During his four years in the White House, former President Donald J. Trump lied more than 30,000 times. The American press diligently followed these statistics, counted them, and newspapers such as The New York Times They denounced it almost daily.
This Tuesday, when Trump announced in Florida his campaign for the presidency for the year 2024, the urban newspaper back to the old homework and found that the issuer had not lost the habit.
During the speech of just over an hour, which only the FoxNews network carried in its entirety, Trump discussed US energy policies, the border wall and tax cuts.
To begin with, the newspaper notes, Trump exaggerated his record on oil and gas.
“Gasoline prices have reached the highest levels in history. And expect them to go much higher now that the strategic national reserves, which I filled, have been virtually depleted to keep gas prices low just before the election. Joe Biden has intentionally given up on our energy independence,” he said.
The newspaper says: “this is exaggerated” because the former president “did not completely fill the Strategic Petroleum Reserve nor did Biden almost empty it. Since the first oil was delivered to the reserve, in 1977, the largest storage of oil occurred under former President Barack Obama, around 726 million barrels.
Under Trump, the amount fluctuated between 634 million and 695 million barrels. With Biden it has fallen to about 445 million barrels in August, the month with the most recent figures.

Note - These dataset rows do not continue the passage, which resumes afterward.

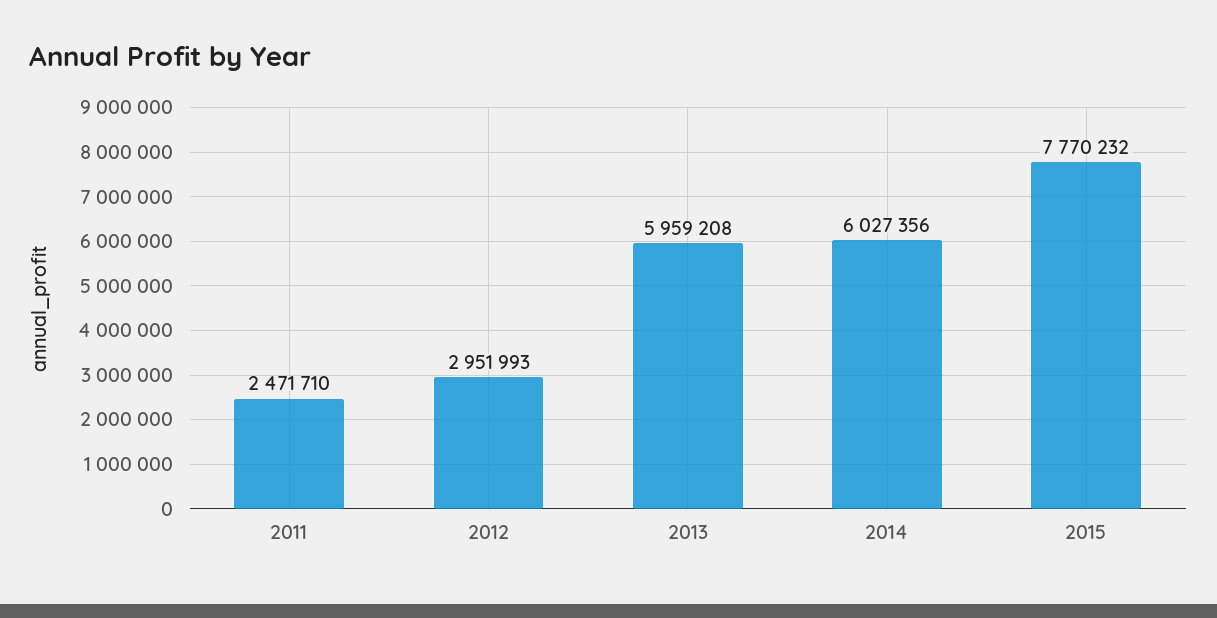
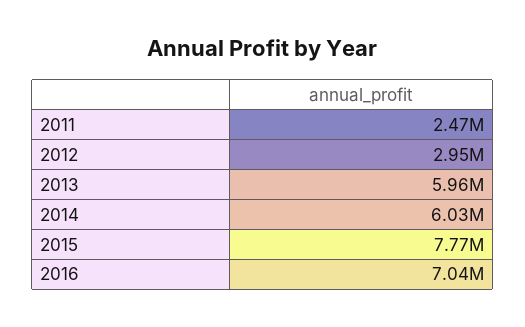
2016: none -> 7040000

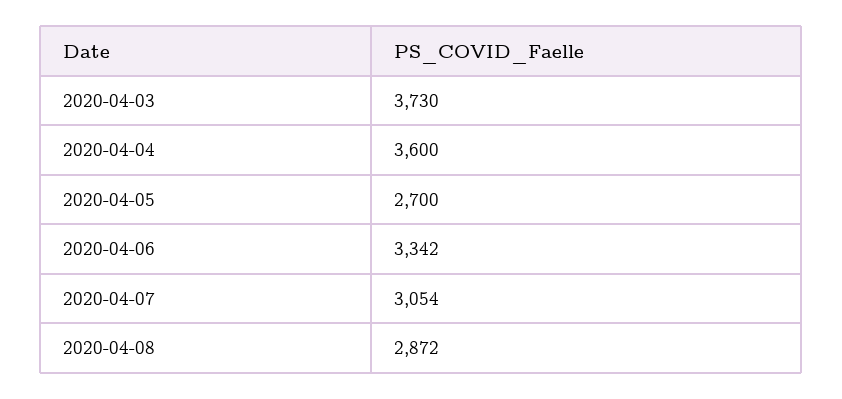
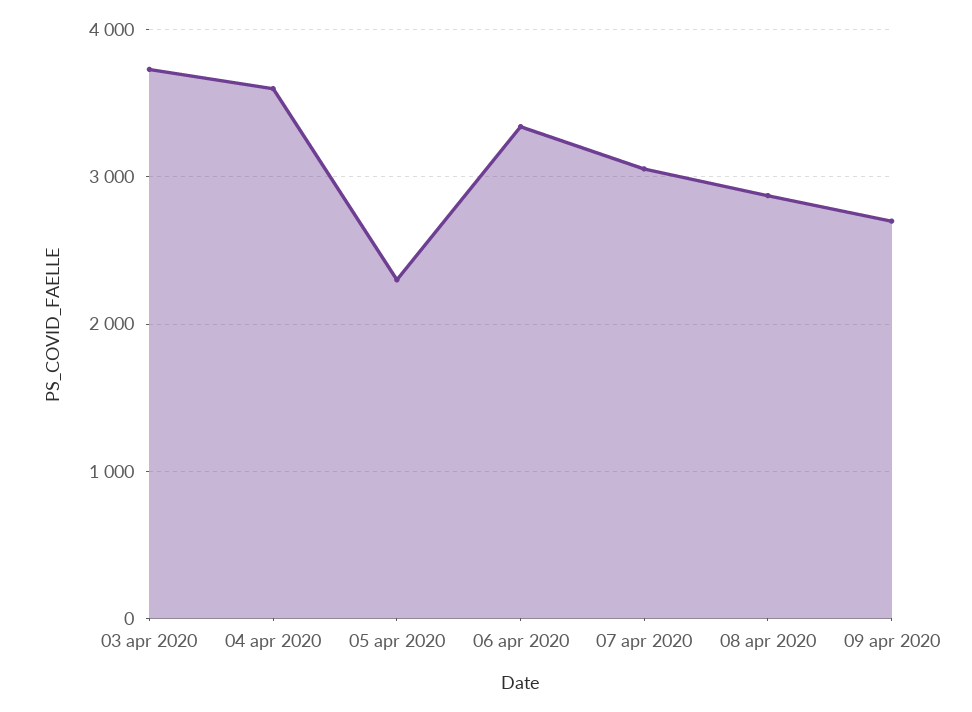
2020-04-05: 2700 -> 2300
09 apr 2020: none -> 2700

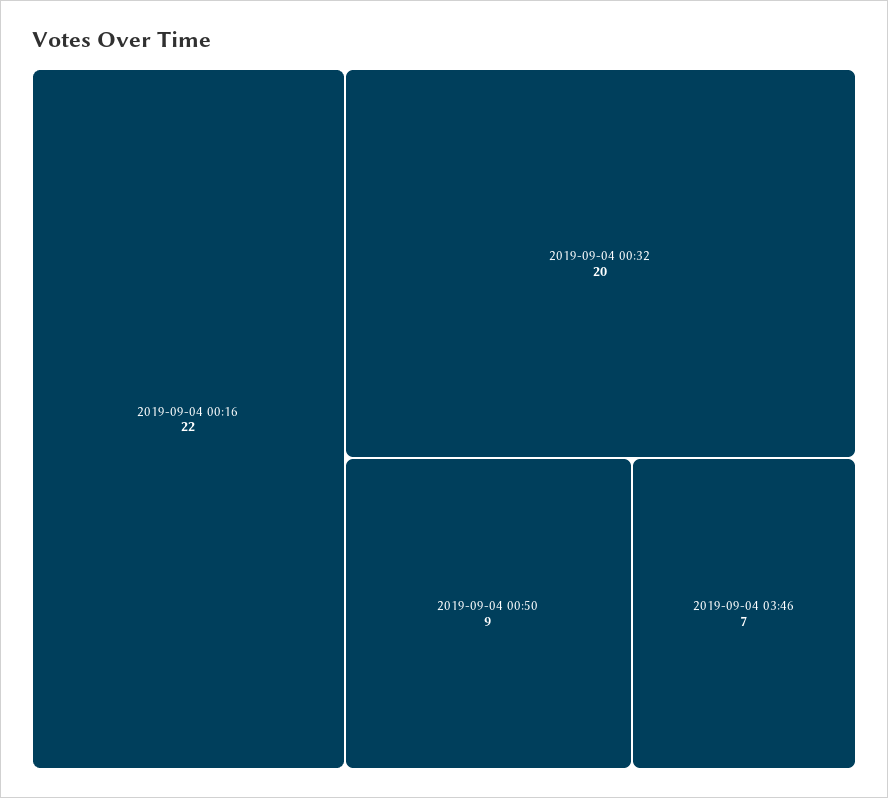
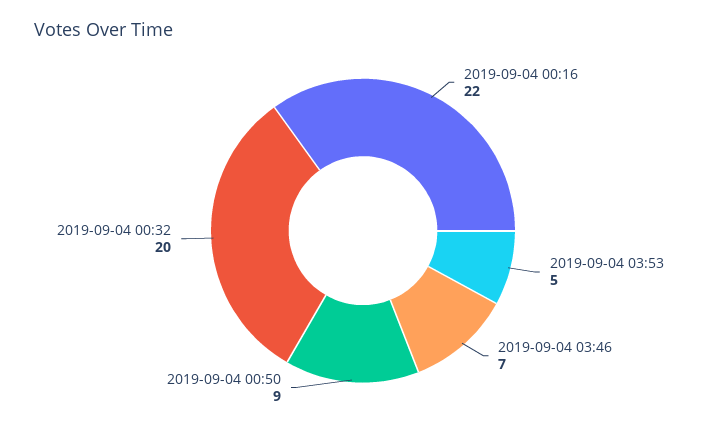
2019-09-04 03:53: none -> 5

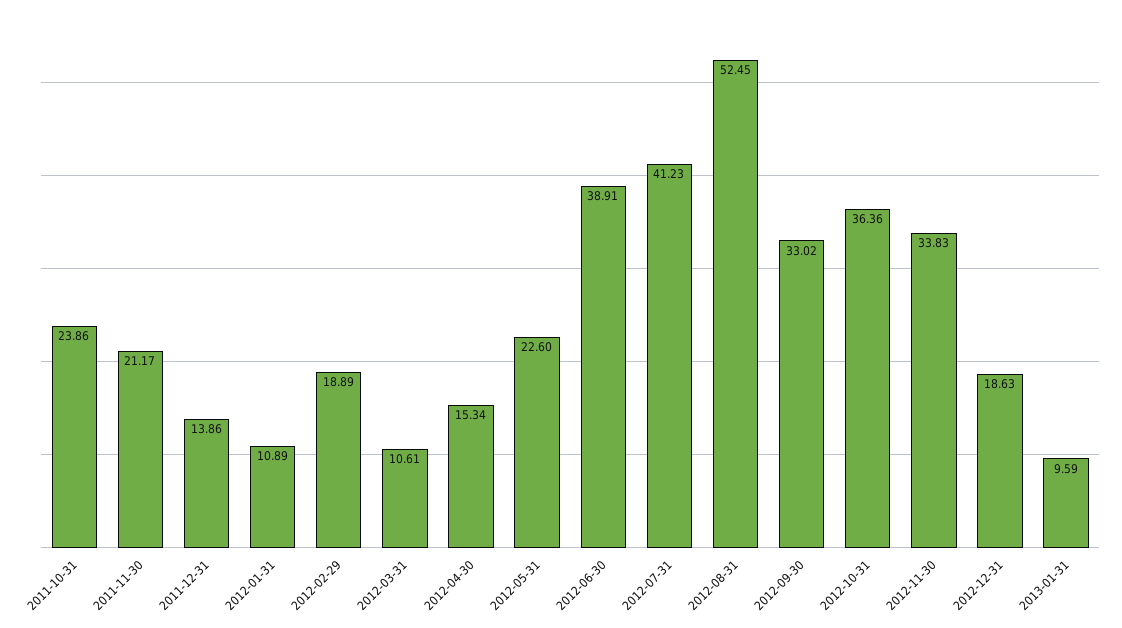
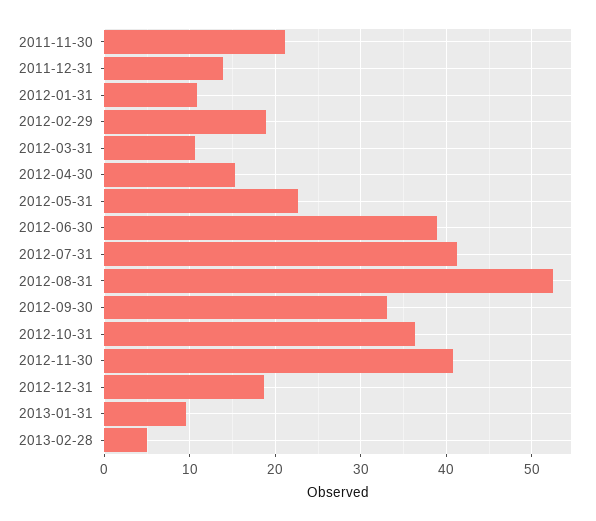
2011-10-31: 23.86 -> none
2012-11-30: 33.83 -> 41
2013-02-28: none -> 5

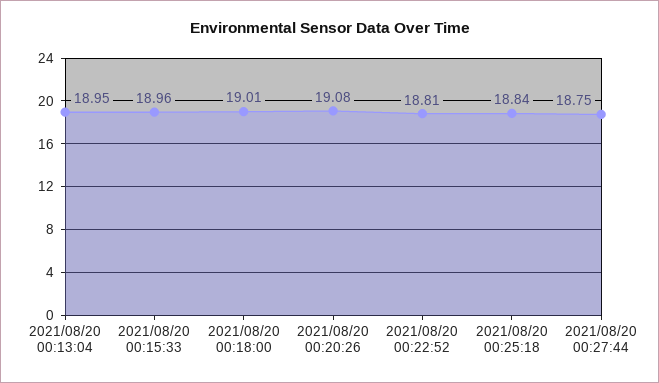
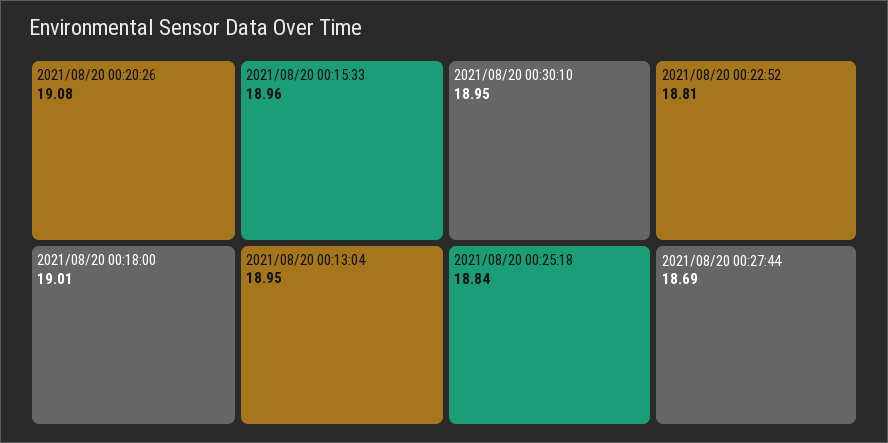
2021/08/20 00:27:44: 18.75 -> 18.69
2021/08/20 00:30:10: none -> 18.95

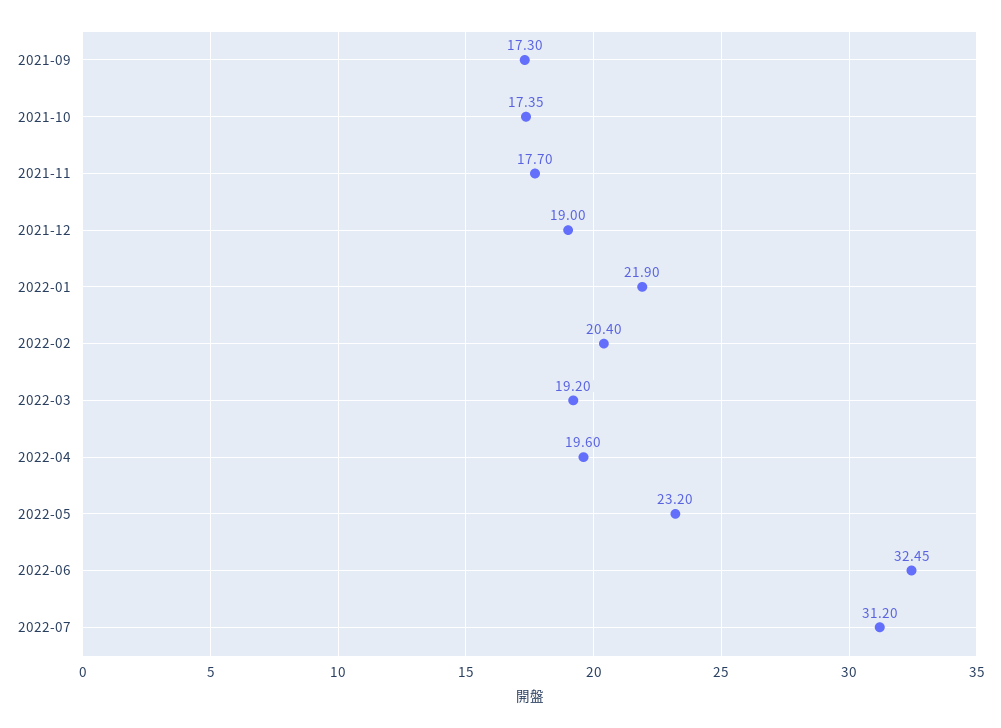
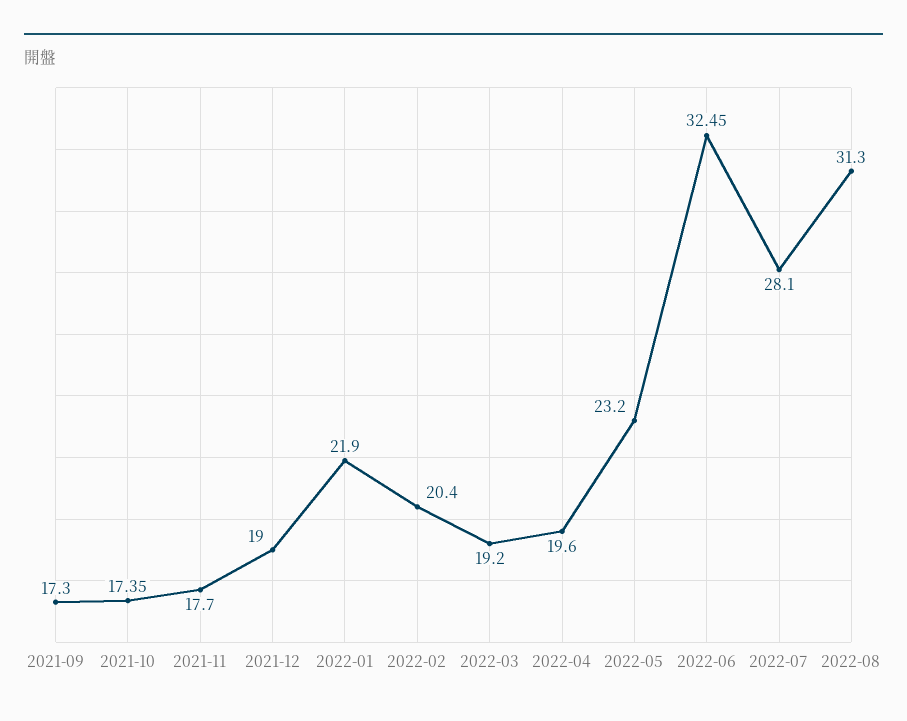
2022-07: 31.2 -> 28.1
2022-08: none -> 31.3

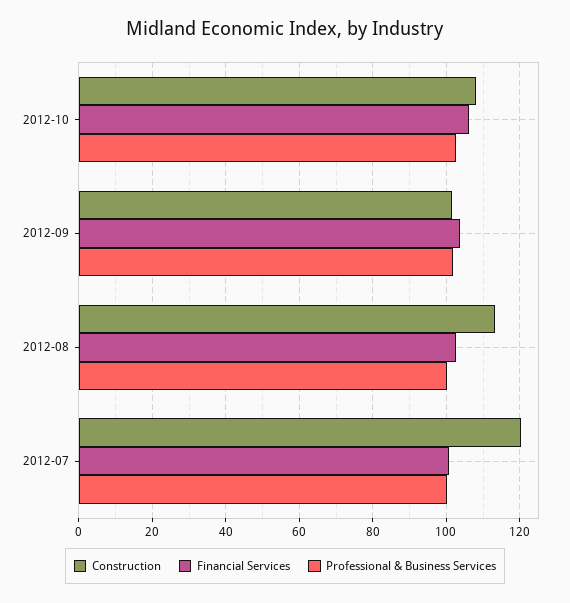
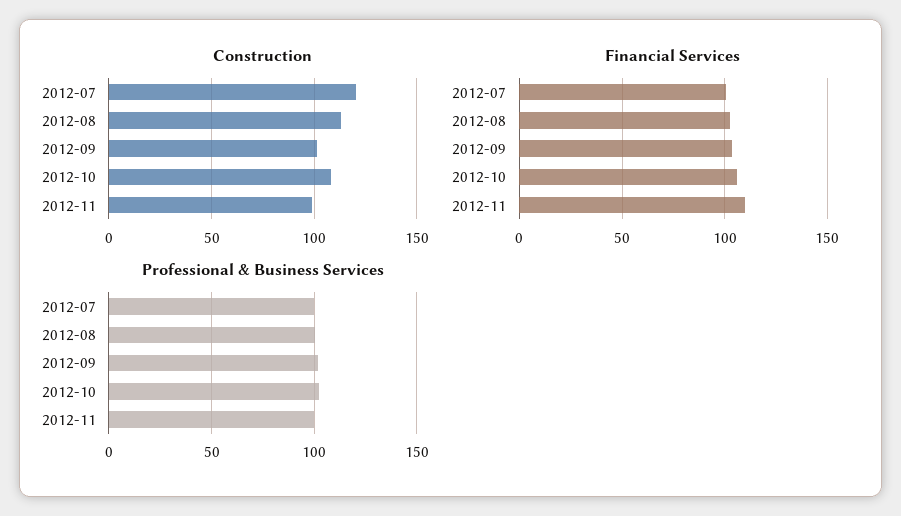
Construction, 2012-11: none -> 100
Financial Services, 2012-11: none -> 110
Professional & Business Services, 2012-11: none -> 100

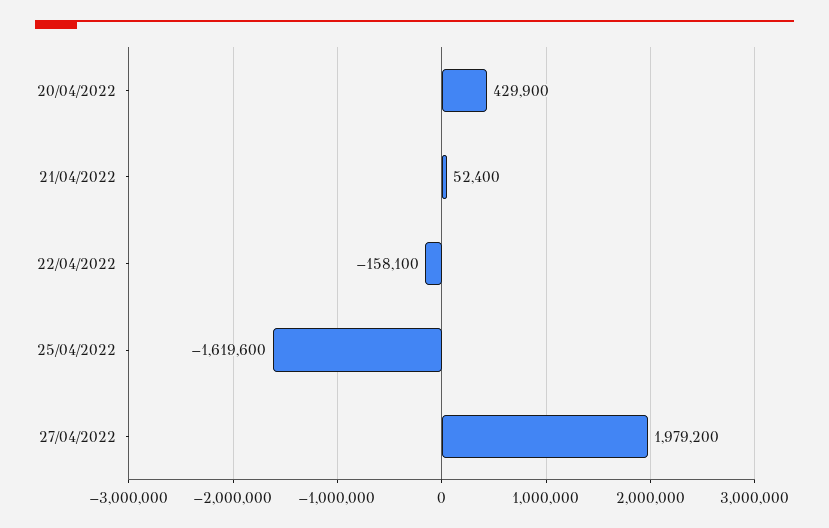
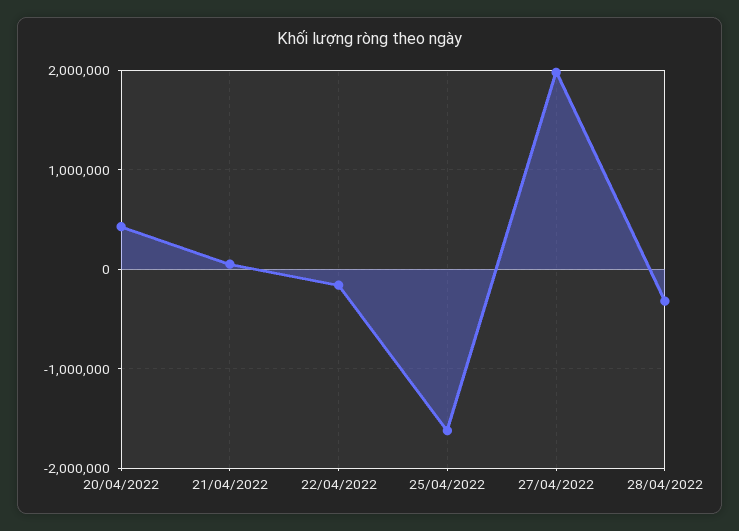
28/04/2022: none -> -300000

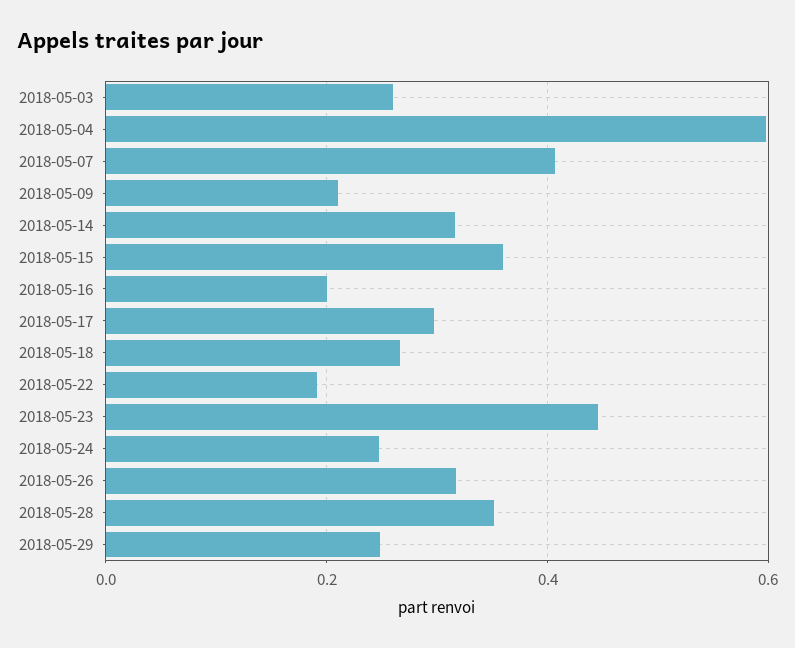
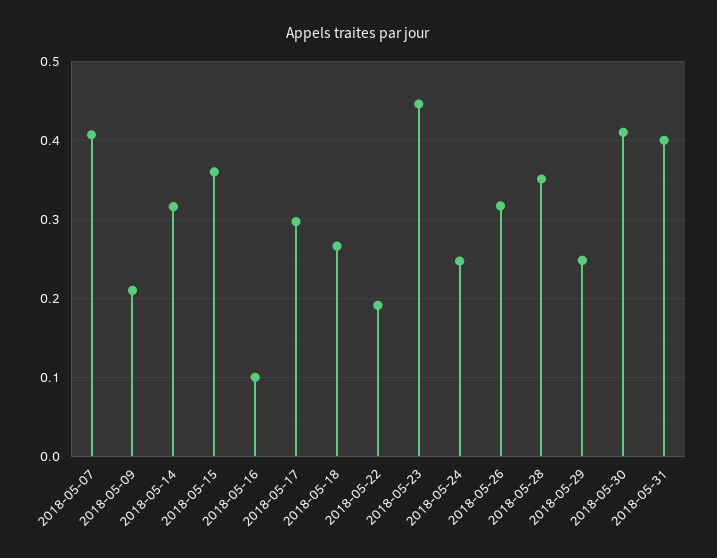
2018-05-03: 0.26 -> none
2018-05-04: 0.6 -> none
2018-05-16: 0.2 -> 0.1
2018-05-30: none -> 0.41
2018-05-31: none -> 0.4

The idea that the United States gained “energy independence” under Trump and changed course under Biden is also misleading.
Trump announces his candidacy for the presidency in the 2024 elections
Even before Trump took office, the United States had been projected to become a net exporter of energy in the 2020s “because favorable geology and technological developments result in the production of oil and natural gas at lower costs.” low,” according to the Energy Information Administration.
The country became a net oil exporter only in 2020 and for the first time after World War II. It remained so in 2021. It became a net exporter of natural gas in 2018 and remains so today, with exports reaching record levels in 2021.
The term “energy independence” may also suggest that the United States was not dependent on imports at all. This is also false. In 2020, the United States imported 7.9 billion barrels of crude oil and other petroleum products.
In the speech, Trump also referred to the wall on the border with Mexico. During his previous campaign he said that the southern country would pay, but that fell to the American taxpayers. Furthermore, Trump’s incomplete border wall did not stop unauthorized immigration or drugs. This, again, is false.
“When the wall was finished, that’s how we set all these records. We have records that no one can compete with right now. It is a disaster. I think there are 10 million people entering, not three or four million people, they are coming to our country. We have no idea who they are, or where they came from. We have no idea what is happening to our country and we are being poisoned,” Trump said last Tuesday.
But it is totally false. During his administration the wall was not completed but only 453 miles were built over four years. The vast majority are new barriers that reinforced or replaced existing structures. Just 47 miles are new barriers. The southern border of the United States with Mexico is more than 1,900 miles, stressed the Times.
Additionally, the number of unauthorized migrants apprehended at the border could be seen as an indicator of those who cross undetected.
Border patrol agents apprehended some 400,000 unauthorized immigrants in fiscal year 2020. During that year, the last full year under Trump, the coronavirus pandemic caused disruptions to travel and migration around the world. Officials also seized about 707,000 pounds of drugs at the southern border.
Many other factors, beyond border security, affect migration patterns and drug smuggling: economic and security conditions in the country of origin of migrants, drug demand and supply, terrain and weather conditions, among others.
“Changes in drug smuggling cannot always be directly linked to changes in border security efforts,” a congressional investigation noted.
Another issue: Despite his claims, the Trump administration’s tax cut was not the biggest in history.
“Businesses were coming back in droves because of our historic tax and regulatory cuts, the biggest in either category in history, bigger even than Ronald Reagan could produce. And he produced a lot,” Trump said.
It is false, underline the Times. “Trump has falsely claimed time and again that the 2017 tax cut he signed into law is the ‘biggest’ ever.” But according to a Treasury Department report, Reagan’s 1981 tax cut is the largest as a percentage of the economy (2.9% of Gross Domestic Product, GDP) and by the reduction in federal revenue (a 13.3% decrease). .
The truth, says the Times, is that Obama’s tax cut in 2012 represented the largest cut in inflation-adjusted dollars: $321 billion a year. In a comparative perspective, Trump’s tax cut in 2017 was about $150 billion a year and represented about 0.9% of GDP.